• What is expected: Show each line of the data below in which "text" occurs.

• Material for the task:
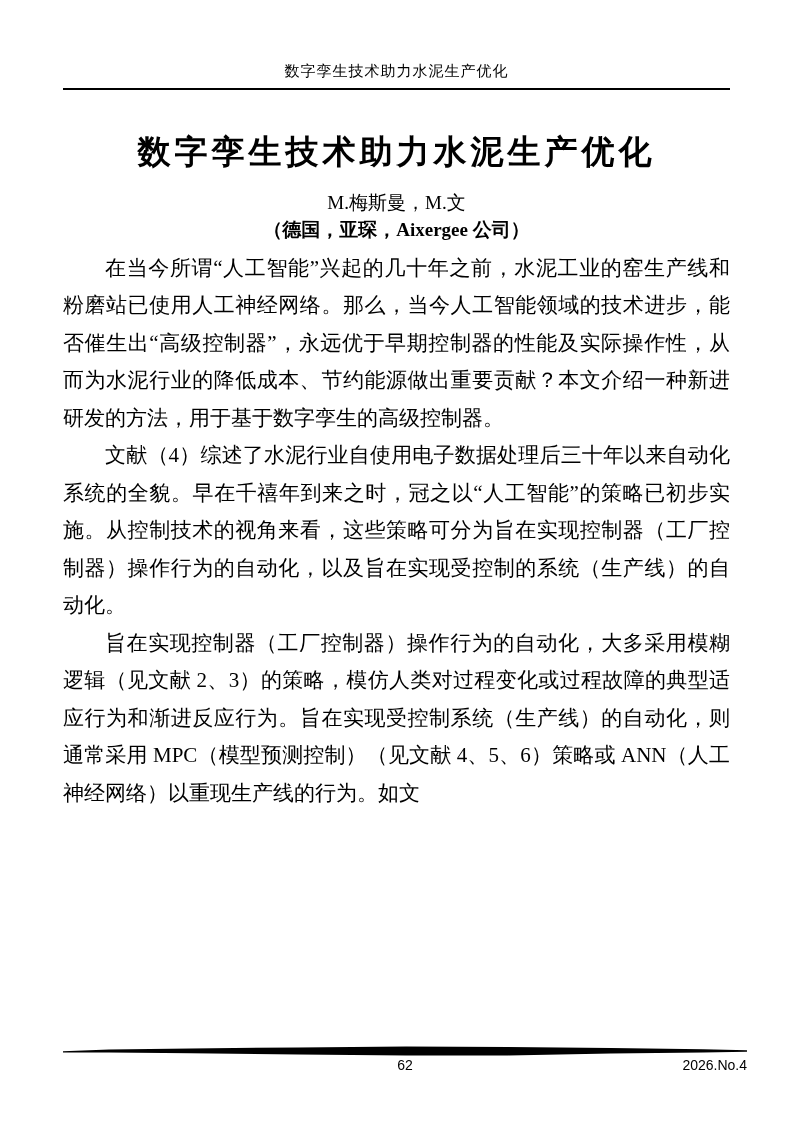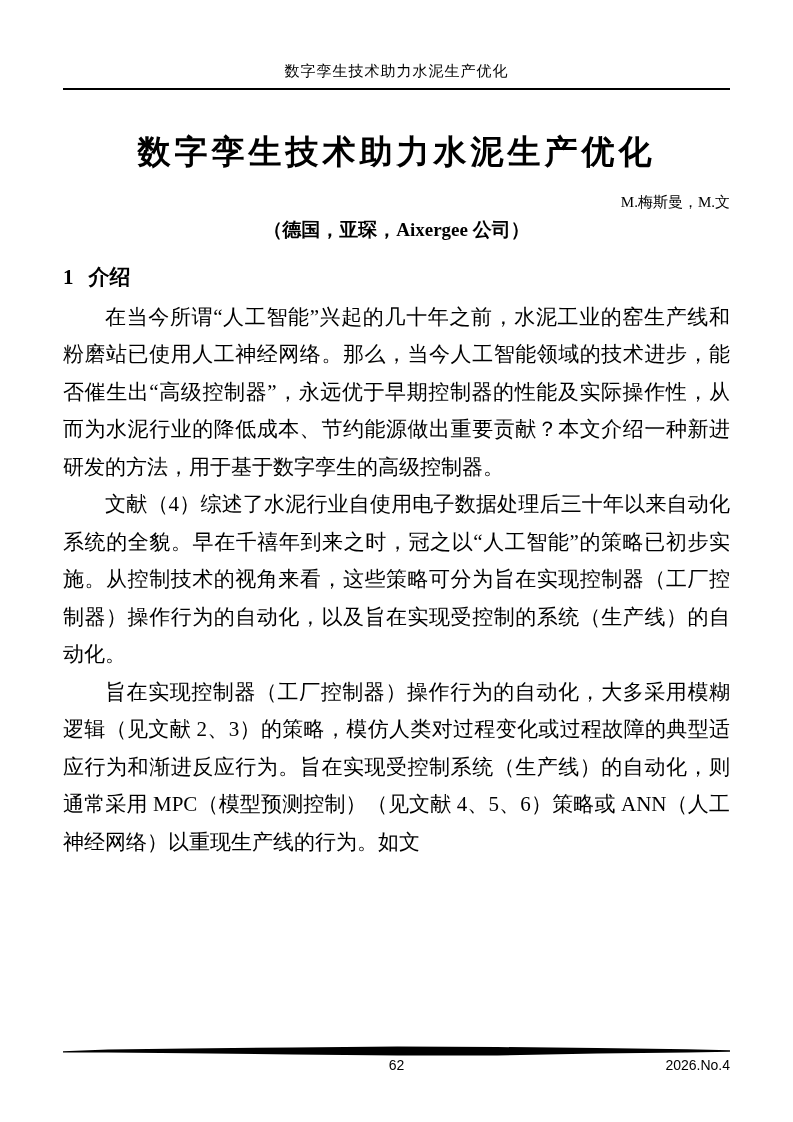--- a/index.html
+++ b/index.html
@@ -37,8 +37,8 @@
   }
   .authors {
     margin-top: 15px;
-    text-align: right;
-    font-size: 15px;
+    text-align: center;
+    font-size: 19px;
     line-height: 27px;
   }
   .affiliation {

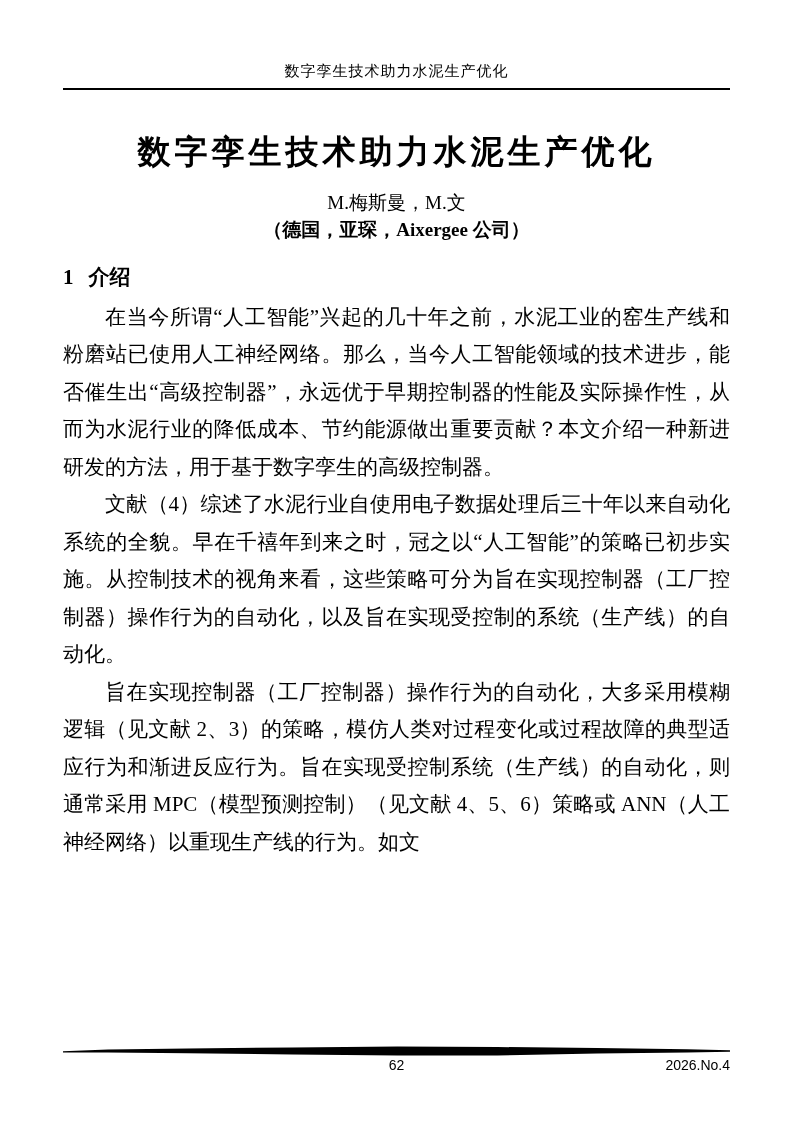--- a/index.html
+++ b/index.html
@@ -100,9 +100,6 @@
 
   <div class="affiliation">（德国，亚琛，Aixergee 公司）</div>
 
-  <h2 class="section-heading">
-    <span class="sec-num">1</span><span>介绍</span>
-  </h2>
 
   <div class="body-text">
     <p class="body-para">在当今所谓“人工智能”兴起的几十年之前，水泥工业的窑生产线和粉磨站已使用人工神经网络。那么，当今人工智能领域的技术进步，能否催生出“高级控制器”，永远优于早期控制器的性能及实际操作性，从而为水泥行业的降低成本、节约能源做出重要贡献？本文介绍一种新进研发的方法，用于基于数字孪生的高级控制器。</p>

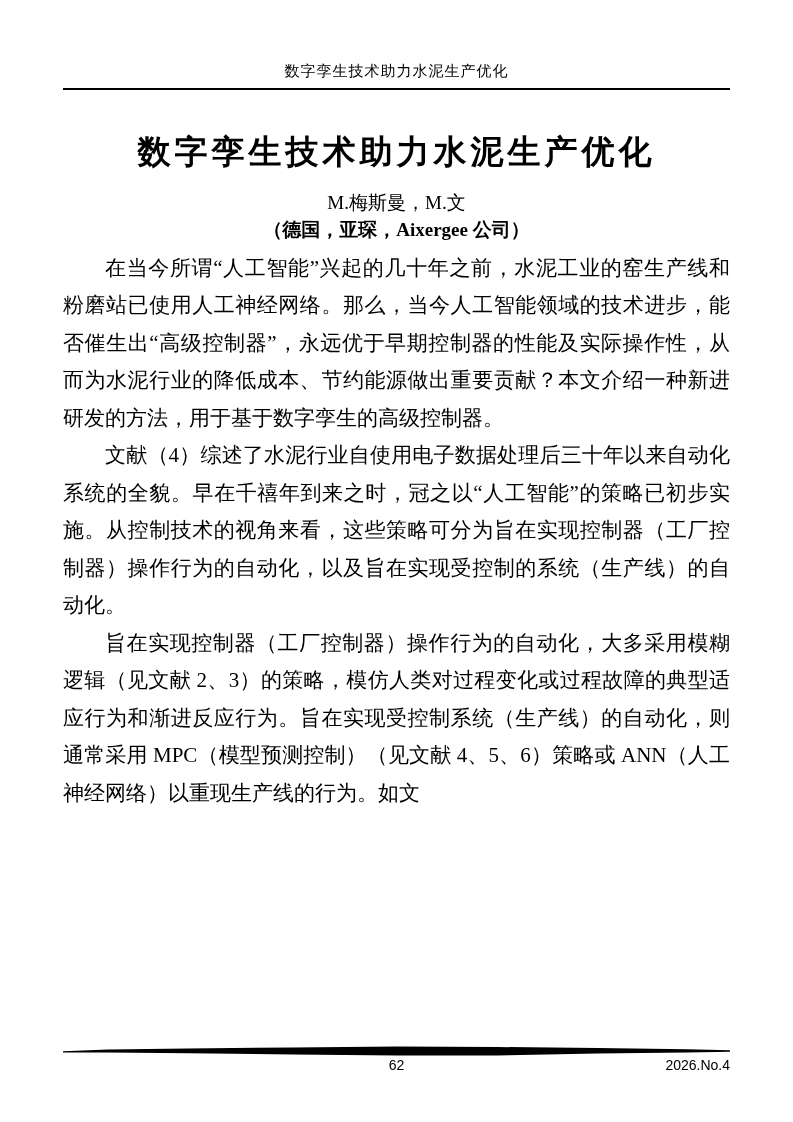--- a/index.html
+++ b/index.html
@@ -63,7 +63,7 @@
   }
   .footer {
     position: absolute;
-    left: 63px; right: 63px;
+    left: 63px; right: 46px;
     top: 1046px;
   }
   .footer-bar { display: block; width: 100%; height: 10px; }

• Response area:
-    text-align: right;
+    text-align: center;
   <div class="body-text">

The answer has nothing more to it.